National Strategic Challenge: Jakarta-Centric Economy

by -61 Views

Oleh: Prabowo Subianto [dikutip dari buku “Transformasi Strategis Bangsa: Menuju Indonesia Emas 2045,” hal. 89-90, edisi softcover keempat]

Selain koefisien Gini, indikator lain dari disparitas ekonomi di Indonesia adalah distribusi geografis aktivitas ekonomi atau peredaran uang di dalam negara.

Pada tahun 2020, PDB Indonesia mencapai USD 1,058 triliun, sekitar IDR 15.300 triliun dengan kurs IDR 14.500 per USD.

Secara mencolok, sekitar 70% dari aktivitas ekonomi ini, mencapai total IDR 15.300 triliun, terkonsentrasi di Jakarta. Sebagian besar sisanya beredar melalui kota-kota besar lain seperti Surabaya, Medan, dan Semarang, dengan hanya sedikit di desa-desa di seluruh Indonesia, terutama terkonsentrasi di pulau Jawa.

Saya baru-baru ini meninjau laporan dari Lembaga Penjamin Simpanan (LPS) mengenai simpanan di bank di seluruh Indonesia. Pada September 2023, total simpanan mencapai IDR 8.205 triliun.

Menariknya, 52% dari simpanan tersebut berada di cabang-cabang bank di Jakarta, meskipun populasi Jakarta hanya menyumbang 3,9% dari total penduduk Indonesia. Rata-rata simpanan per akun di Jakarta jauh lebih tinggi, mencapai IDR 402 juta, dibandingkan dengan rata-rata nasional sebesar IDR 29 juta per akun.
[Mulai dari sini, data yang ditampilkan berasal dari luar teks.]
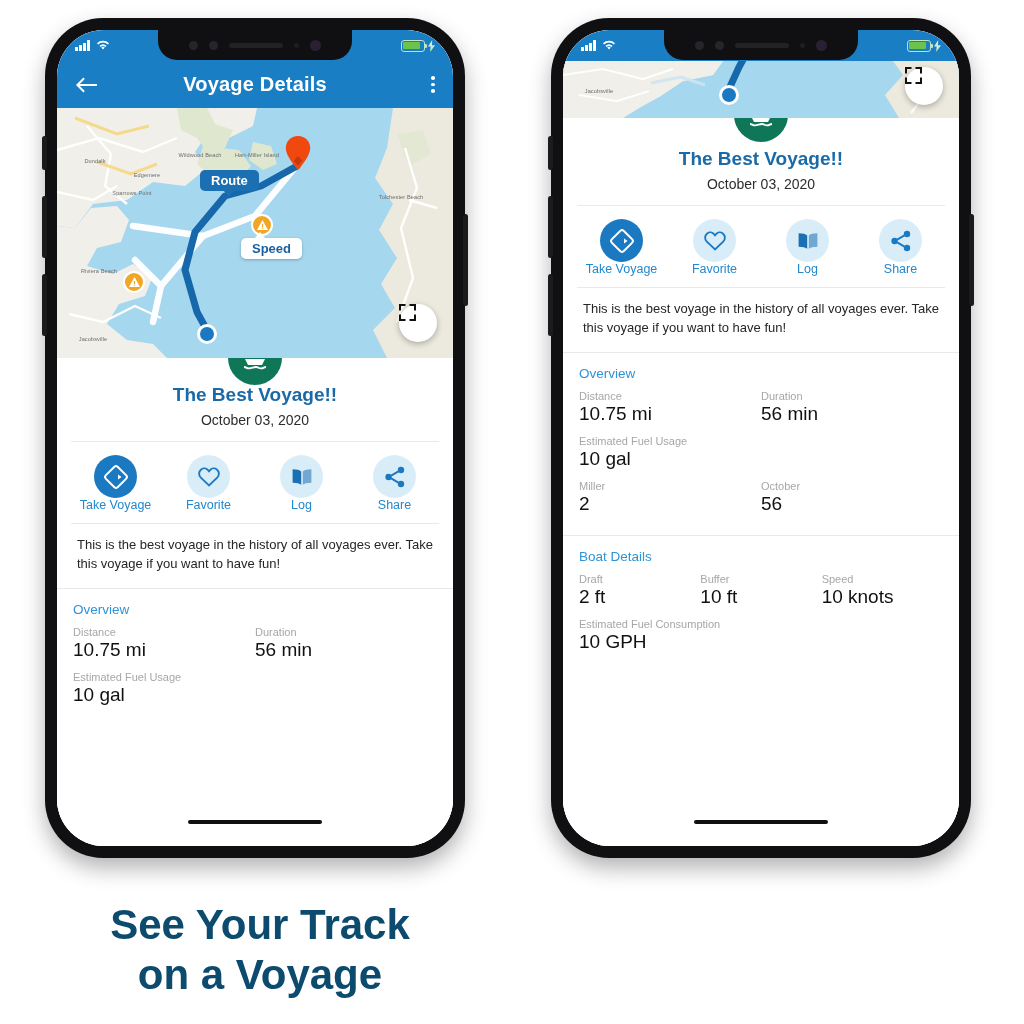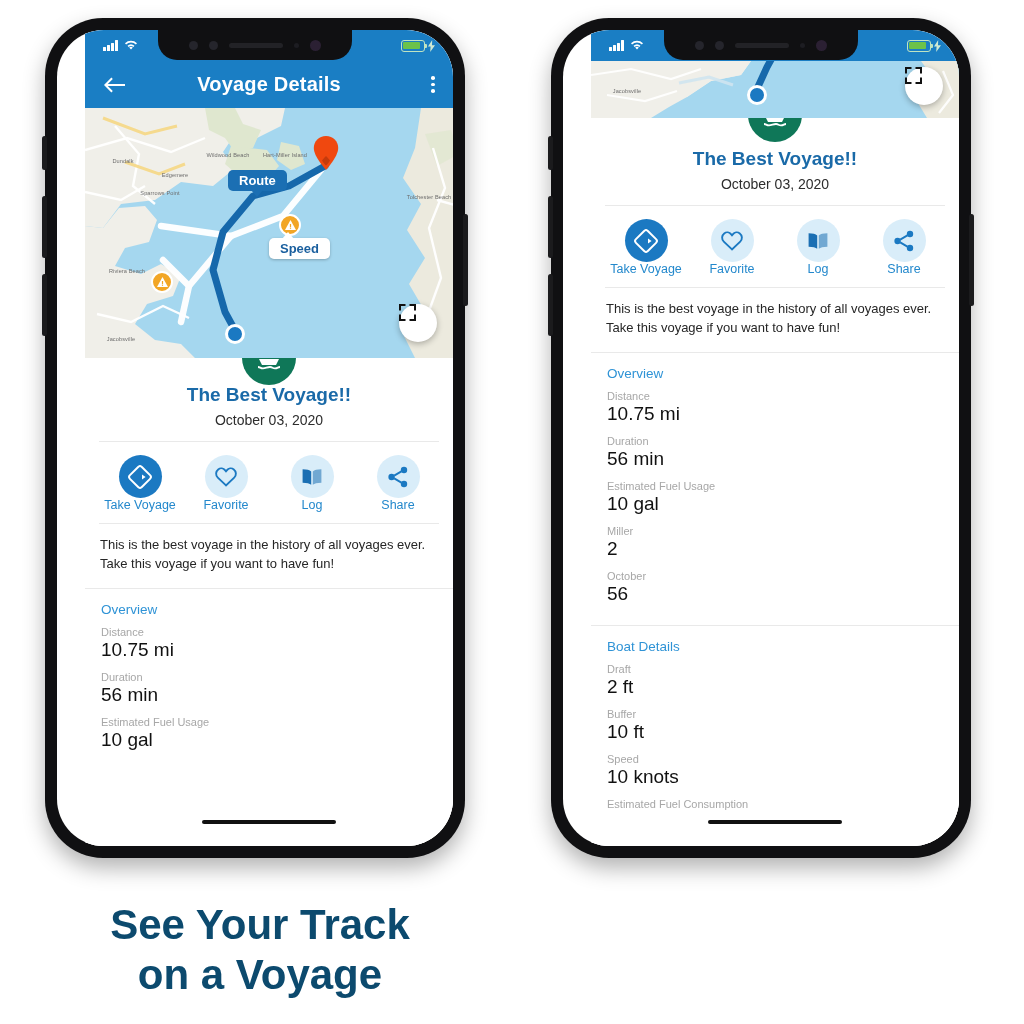--- a/index.html
+++ b/index.html
@@ -111,7 +111,7 @@
   }
 
   
-  .screen{position:relative;height:100%;display:flex;flex-direction:column;background:#fff;margin-left:28px;}
+  .screen{position:relative;height:100%;display:flex;flex-direction:column;background:#fff;}
   .scroll{flex:1;overflow:hidden;background:#fff;}
 
   .titleblock{padding:26px 0 13px;text-align:center;}

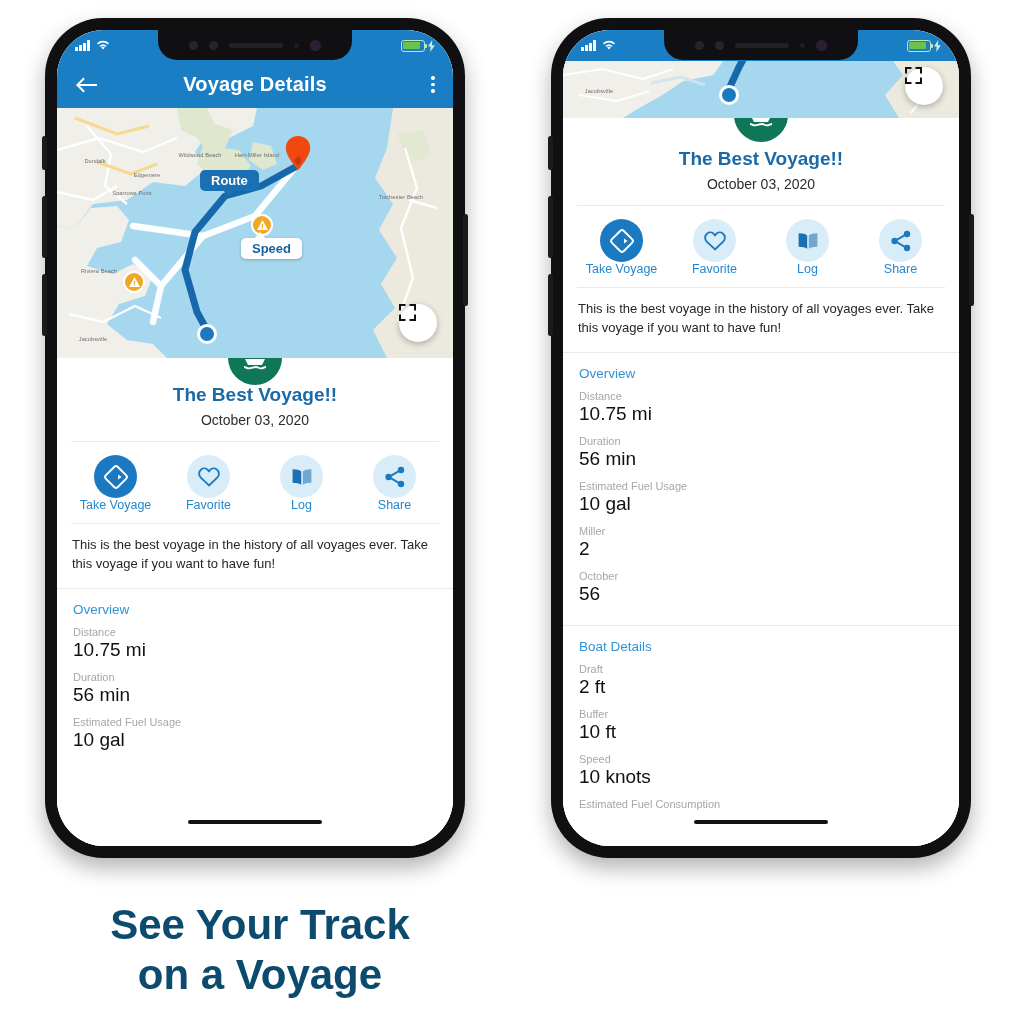--- a/index.html
+++ b/index.html
@@ -127,7 +127,7 @@
   .act-circle.primary{background:#1b79c2;}
   .act-label{color:#2388cc;font-size:12.5px;}
 
-  .desc{padding:12px 15px 14px;color:#262626;font-size:13px;line-height:1.45;}
+  .desc{padding:12px 20px 14px;color:#262626;font-size:13px;line-height:1.45;}
 
   .section{padding:13px 16px 10px;}
   .section-title{color:#2f93d6;font-size:13.5px;margin-bottom:9px;}

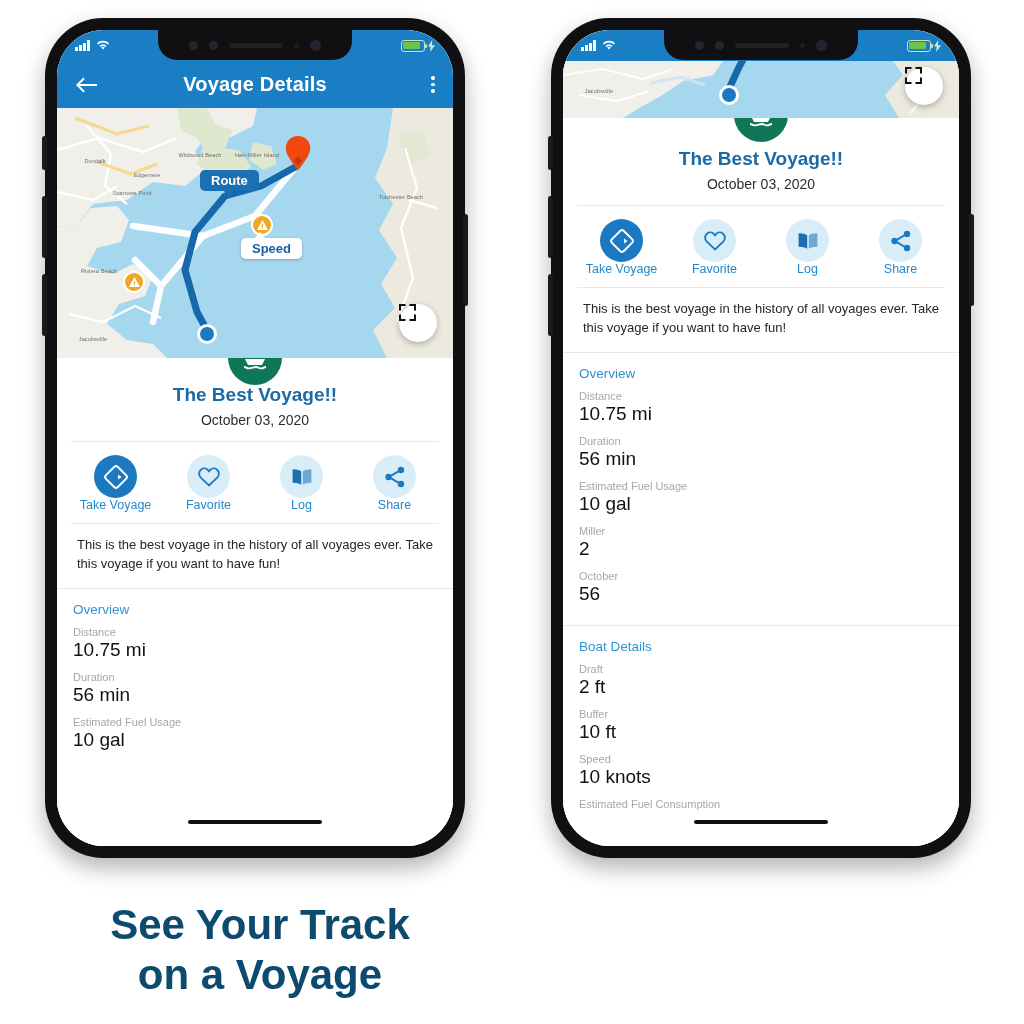--- a/index.html
+++ b/index.html
@@ -131,7 +131,7 @@
 
   .section{padding:13px 16px 10px;}
   .section-title{color:#2f93d6;font-size:13.5px;margin-bottom:9px;}
-  .grid{display:flex;flex-wrap:wrap;flex-direction:column;}
+  .grid{display:flex;flex-wrap:wrap;}
   .cell{margin-bottom:10px;}
   .cell .k{color:#a7a7a7;font-size:11px;}
   .cell .v{color:#111;font-size:19px;font-weight:normal;margin-top:1px;}

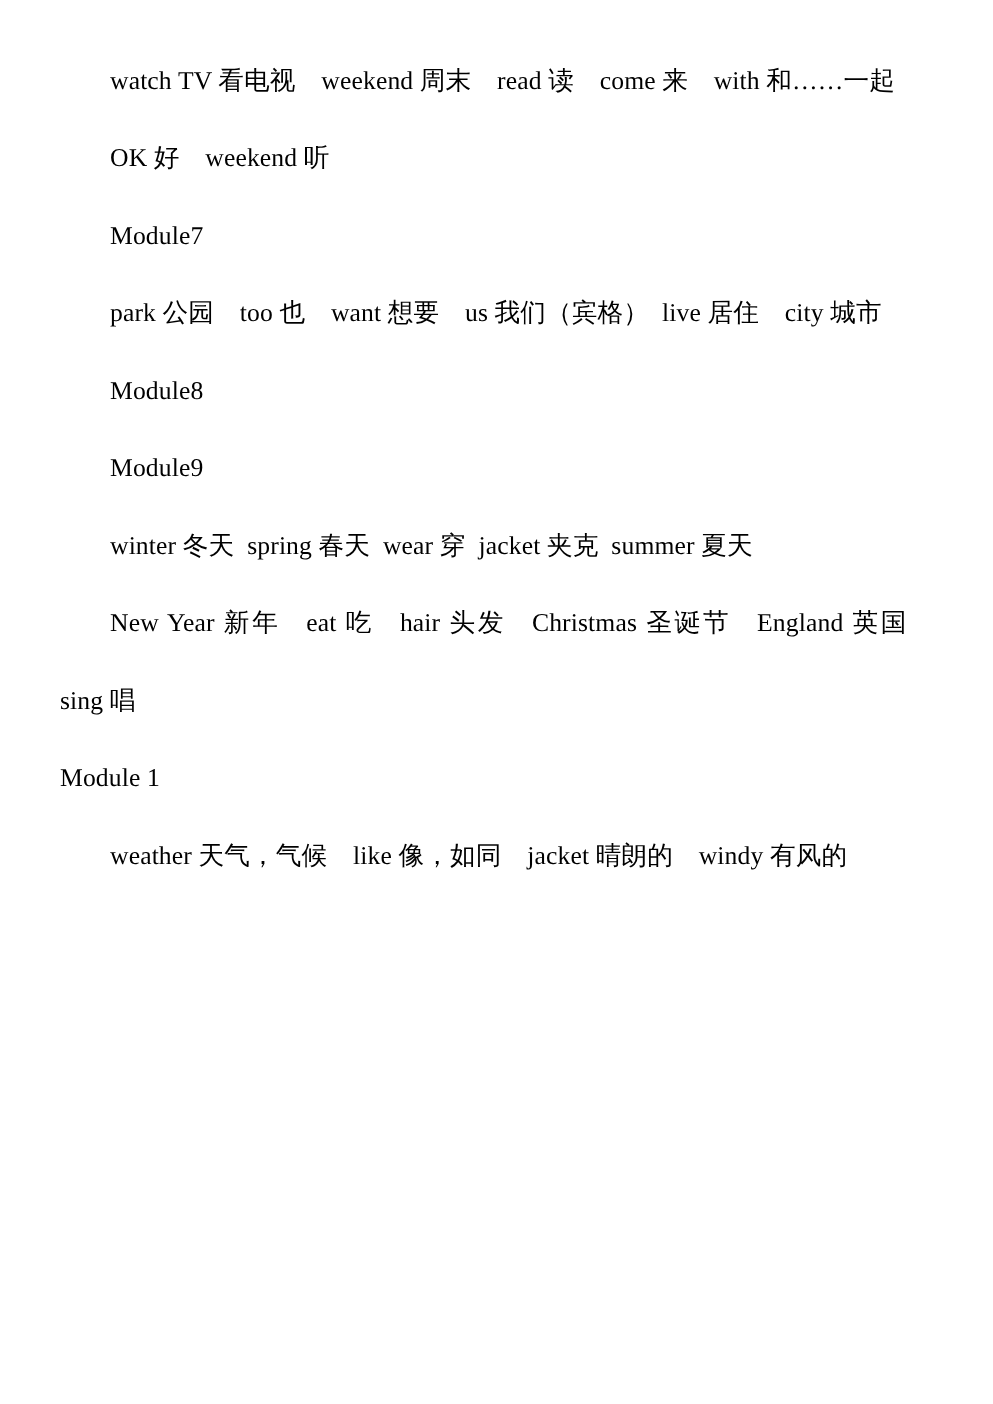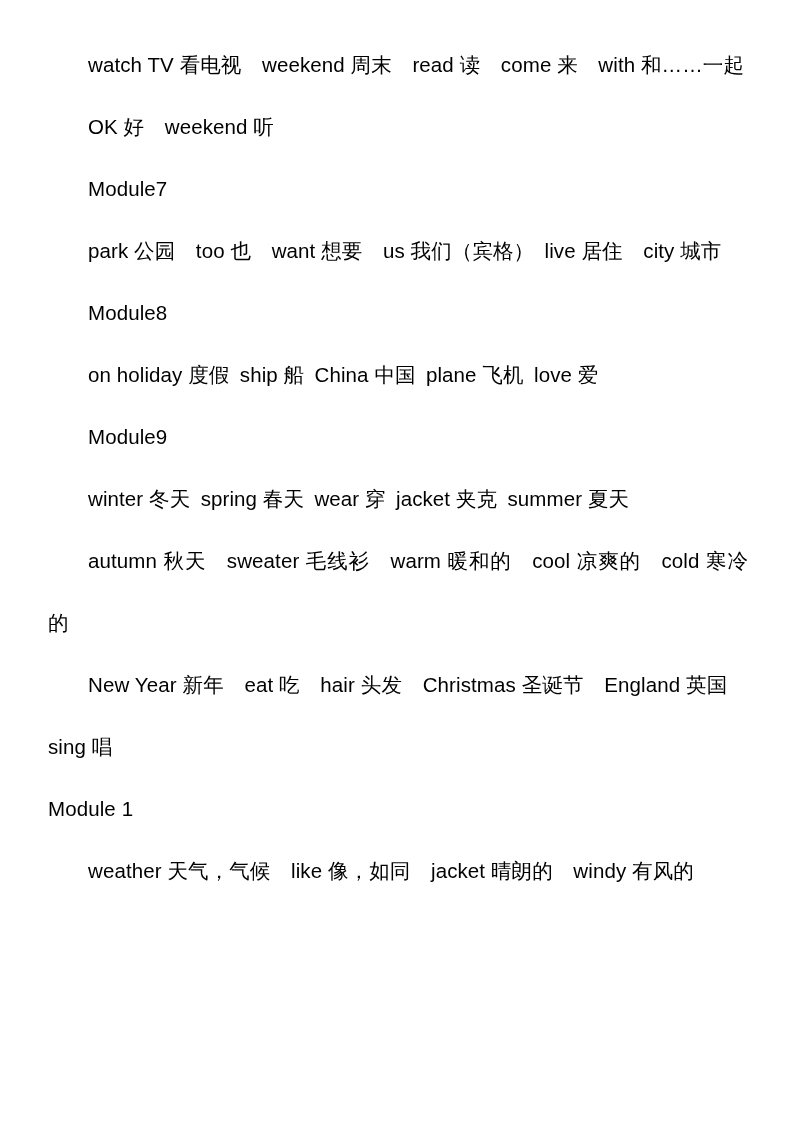--- a/index.html
+++ b/index.html
@@ -47,6 +47,7 @@
   }
   .para .txt {
     display: inline;
+    font-family: Liberation Serif, serif;
   }
 </style>
 </head>

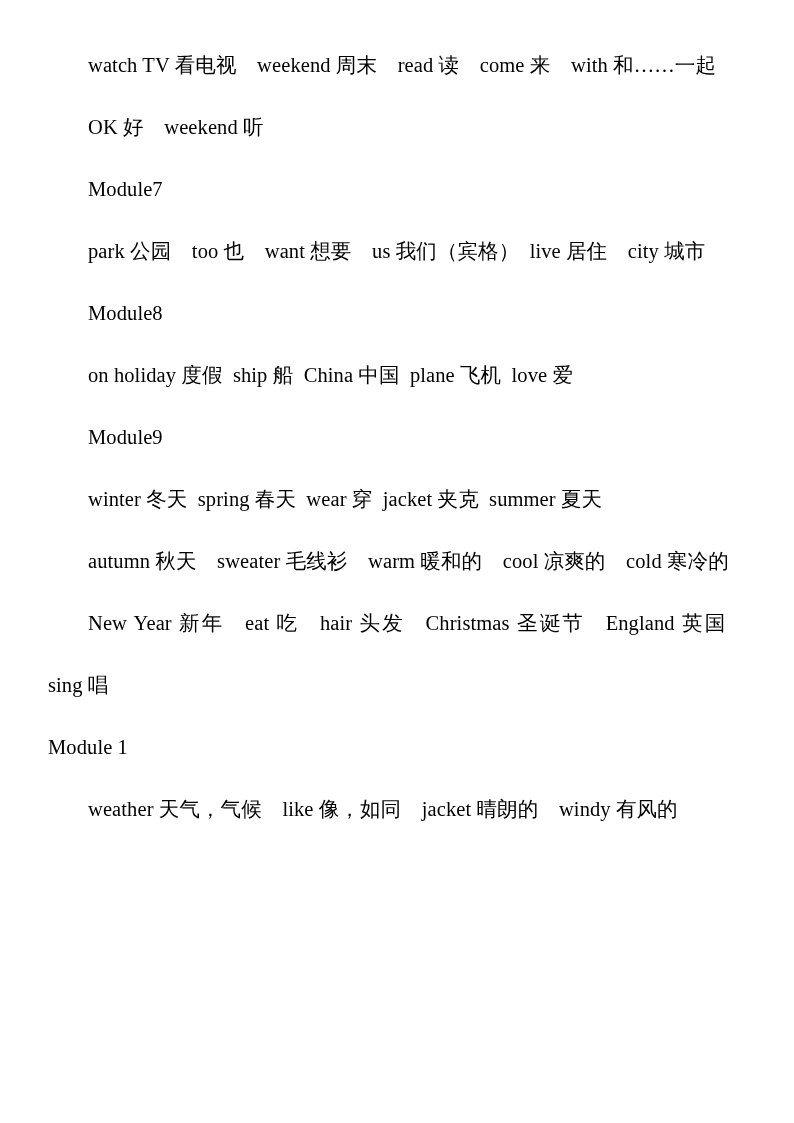--- a/index.html
+++ b/index.html
@@ -67,7 +67,6 @@
     <p class="para"><span class="txt">Module8</span></p>
 
 
-    <p class="para"><span class="txt">on holiday 度假 ship 船 China 中国 plane 飞机 love 爱</span></p>
 
     <p class="para"><span class="txt">Module9</span></p>
 

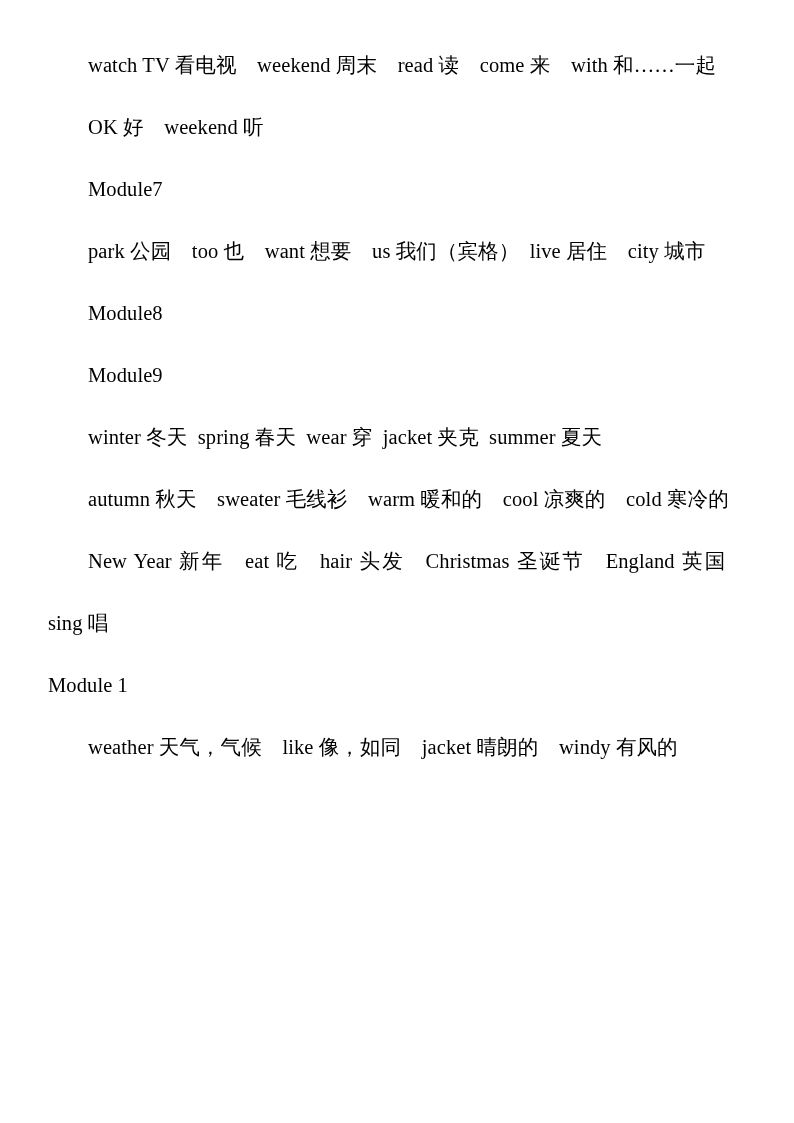--- a/index.html
+++ b/index.html
@@ -72,7 +72,6 @@
 
     <p class="para"><span class="txt">winter 冬天 spring 春天 wear 穿 jacket 夹克 summer 夏天</span></p>
 
-    <p class="para"><span class="txt">autumn 秋天 sweater 毛线衫 warm 暖和的 cool 凉爽的 cold 寒冷的</span></p>
 
 
     <p class="para"><span class="txt">New Year 新年 eat 吃 hair 头发 Christmas 圣诞节 England 英国 sing 唱</span></p>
Konsentrasi ekonomi di Jakarta dan di pulau Jawa memiliki dampak langsung terhadap kesejahteraan rakyat Indonesia. Infrastruktur seperti jalan, kereta api, dan pasokan listrik relatif kurang memadai di daerah pedesaan dan di luar Jawa.

Sebagai contoh, di kota kelahiran saya di Sulawesi Utara, masih umum mengalami pemadaman listrik selama 6-12 jam pada tahun 2019.

Salah satu isu mendesak yang memerlukan tindakan segera adalah gizi. Di NTT, dua dari tiga anak mengalami stunting akibat kekurangan gizi—suatu eufemisme untuk kelaparan ekstrem.

Di Jakarta, tingkat gizi buruk memengaruhi satu dari tiga anak—sebuah kontras yang jelas dengan pemandangan langit-langit kota yang dipenuhi dengan pencakar langit dan hotel mewah.

Situlah yang sangat mengkhawatirkan karena menunjukkan bahwa satu dari tiga orang Indonesia tidak memiliki kesempatan yang sama untuk berhasil. Anak-anak yang kekurangan gizi menghadapi tantangan besar di sekolah dan kemungkinan besar sulit mendapatkan pekerjaan berbayaran tinggi sebagai orang dewasa, memperpanjang siklus kemiskinan.